Wie konkret die steigenden Mieten auch soziale Einrichtungen bedrohen, haben die Mitarbeiterinnen der Beratungsstelle Wildwasser e.V. im Frankfurter Nordend ihrer Abgeordneten berichtet. Inzwischen werde immer mehr Geld für Miete ausgegeben. Dieses fehle dann für die psychologische Betreuung von Frauen, die von sexueller Gewalt betroffen sind und waren, ärgern sie sich hier.
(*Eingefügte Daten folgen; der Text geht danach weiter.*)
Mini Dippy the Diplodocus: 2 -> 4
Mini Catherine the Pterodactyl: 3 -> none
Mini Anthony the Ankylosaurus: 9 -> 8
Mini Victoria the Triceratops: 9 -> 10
SPD-Frau Nissen hofft deshalb, dass die Bundesprogramme bald Wirkung zeigen. Sie wolle sich überdies weiter dafür einsetzen, dass diese Einrichtungen und Läden nicht aufgeben müssten. „Einzelhändler, soziale Einrichtungen und Cafés gehören zum Pflichtprogramm eines lebenswerten Stadtteils“, sagte Nissen.

Die SPD möchte Nissen zufolge, dass die Bundesregierung prüft, ob das soziale Mietrecht auf soziale und kulturelle Projekte sowie auf Kleingewerbetreibende ausgeweitet werden kann. „Unser Wunsch wäre, dass für diese Projekte ebenfalls Regelungen des sozialen Mietrechts gelten“, so Nissen in ihrer Rede. Sie denke dabei an effektiven Kündigungsschutz und eine Begrenzung zulässiger Mieterhöhungen. Denkbar sei auch die Einführung eines Gewerbemietspiegels. „Ein solcher Schutz ist unverzichtbar, um die vielfältige Mischung aus kleinen Gewerbebetrieben, sozialen und kulturellen Projekten sowie Wohnraum in den Städten zu erhalten", meinte die Abgeordnete.
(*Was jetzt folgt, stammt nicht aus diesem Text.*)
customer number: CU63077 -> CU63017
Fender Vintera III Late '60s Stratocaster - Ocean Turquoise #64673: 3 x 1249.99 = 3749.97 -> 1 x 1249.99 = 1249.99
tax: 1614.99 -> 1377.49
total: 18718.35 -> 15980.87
Die Baupolitikerin forderte im Anschluss an ihre Rede auch ein Zusammenspiel von Bund, Ländern und Kommunen. „Bundesförderung sei das eine, kommunale Gestaltungsmöglichkeiten das andere", so Nissen. Und weiter: „Kommunen haben schon jetzt ein breites Instrumentarium mit dem sie die Innenstadtentwicklung lenken können.“

Damit meint die SPD-Frau kommunale Steuern, Einzelhandels- oder Innenstadtentwicklungspläne oder auch städtebauliche Verträge. „Die betroffenen Städte sollen darauf achten, dass kleine Läden nicht zusammengelegt werden. Auch könnte die Errichtung von Gewerbehöfen dafür sorgen, dass auch der Tischler oder die Fahrradwerkstatt im Quartier bleibt", so Nissen.
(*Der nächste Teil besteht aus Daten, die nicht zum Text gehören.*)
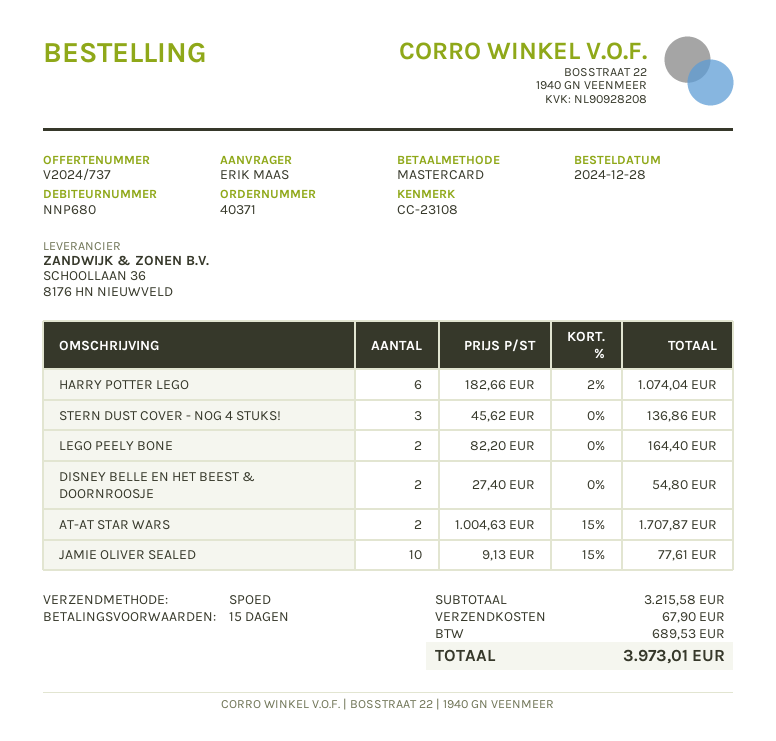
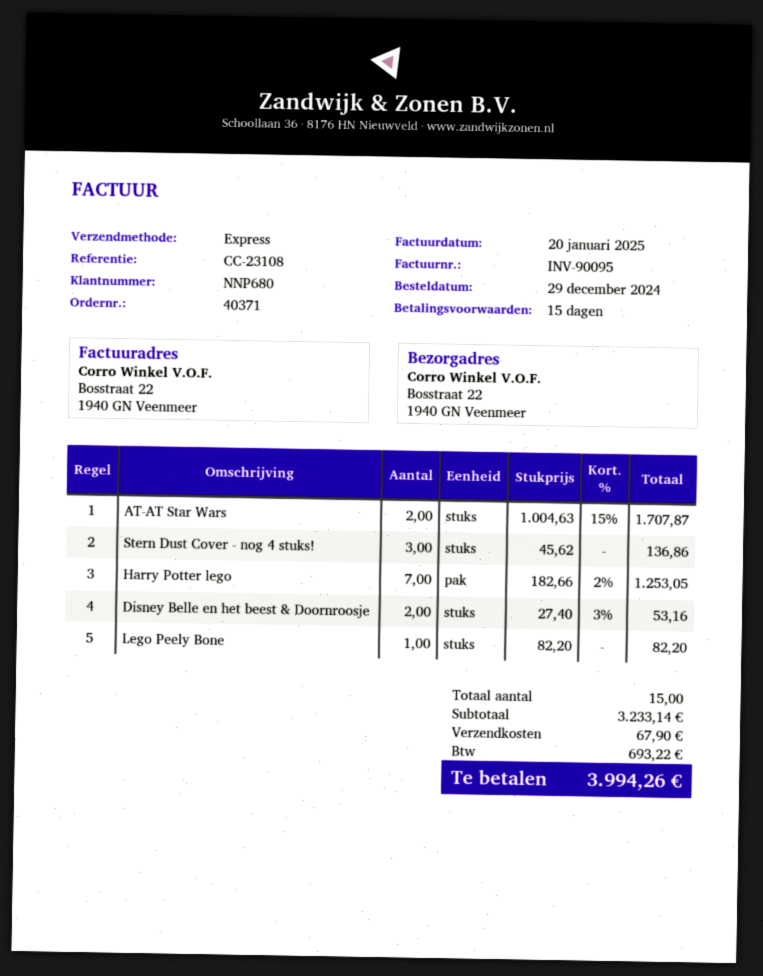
order date: 2024-12-28 -> 2024-12-29
HARRY POTTER LEGO: 6 x 182.66 - 2% = 1074.04 -> 7 x 182.66 - 2% = 1253.05
LEGO PEELY BONE: 2 x 82.20 = 164.40 -> 1 x 82.20 = 82.20
DISNEY BELLE EN HET BEEST & DOORNROOSJE: 2 x 27.40 = 54.80 -> 2 x 27.40 - 3% = 53.16
JAMIE OLIVER SEALED: 10 x 9.13 - 15% = 77.61 -> none
subtotal: 3215.58 -> 3233.14
tax: 689.53 -> 693.22
total: 3973.01 -> 3994.26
Ulli Nissen ist Mitglied des Ausschusses für Bau, Wohnen, Stadtentwicklung und Kommunen des Deutschen Bundestags. Die Politikerin setzt sich hier insbesondere für bezahlbaren Wohnraum in Deutschlands Großstädten ein. „Verdrängung, betrifft aber nicht nur private Mieterinnen und Mieter, sondern auch das Kleingewerbe und soziale Einrichtungen", sagt sie beim Blick auf die Entwicklung der Gewerbemieten in Frankfurt.